この認識が、診断の質を高める要素となります。
偽陽性・偽陰性の可能性を考慮する
Palm up testには偽陽性や偽陰性の結果が出る可能性があるため、結果を慎重に解釈する必要があります。
例えば、肩以外の要因(筋緊張や姿勢の悪さ)が痛みを引き起こす場合、誤った診断につながるリスクがあります。
このため、他の検査結果や患者の症状を総合的に考慮することが重要です。
テスト結果に過度に依存せず、幅広い視点で評価する姿勢が求められます。
この点を理解することで、診断精度を向上させることができます。
テストの感度と特異度を理解する
Palm up testの感度と特異度は中程度であるため、その限界を認識した上で使用する必要があります。

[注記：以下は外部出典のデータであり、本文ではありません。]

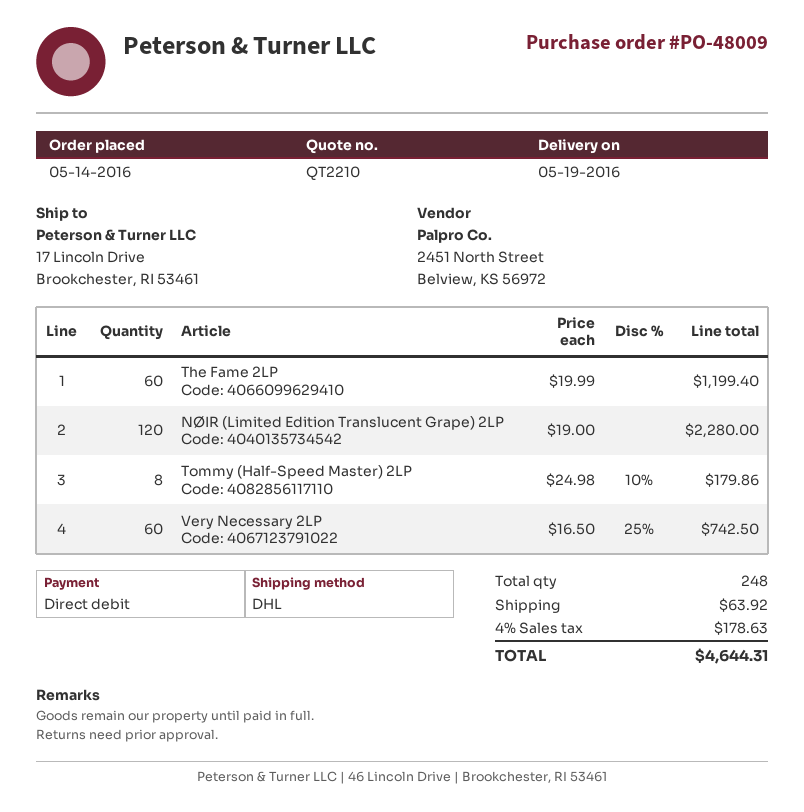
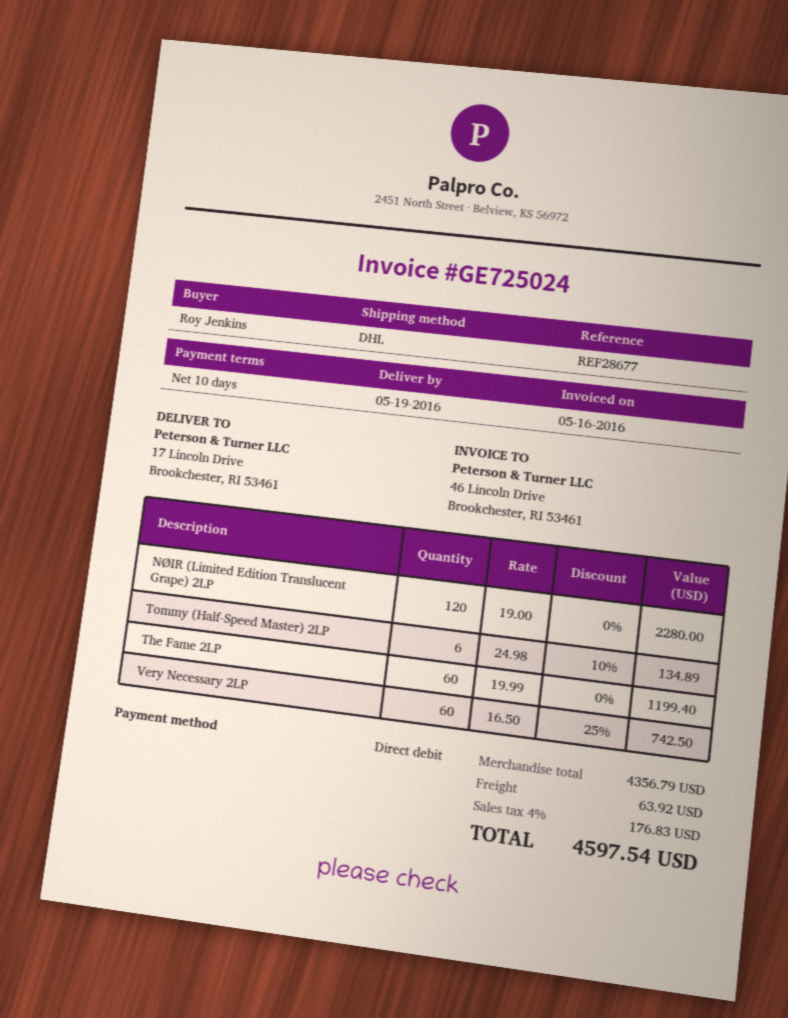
Tommy (Half-Speed Master) 2LP: 8 x 24.98 - 10% = 179.86 -> 6 x 24.98 - 10% = 134.89
tax: 4% = 178.63 -> 4% = 176.83
total: 4644.31 -> 4597.54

感度が低いため、病変を見逃す可能性がある一方、特異度が低い場合は他の疾患と区別が難しいことがあります。
このような特性を理解することで、テスト結果の過信を防ぎ、他の検査結果との整合性を確認する姿勢が重要です。
テストの限界を踏まえて診断を進めることが、患者にとって最適な治療を提供する鍵となります。
他の肩関節疾患でも同様の痛みが生じることを考慮する
Palm up testで痛みが生じる場合、それが必ずしもSLAP損傷や上腕二頭筋長頭腱の病変に起因するとは限りません。
肩峰下インピンジメントや回旋筋腱板の異常など、他の肩関節疾患でも同様の症状が現れる可能性があります。
このため、テスト結果を解釈する際には、他の疾患の可能性を排除するための追加検査が必要です。
幅広い視点で患者の肩の状態を評価することが、適切な治療方針を導きます。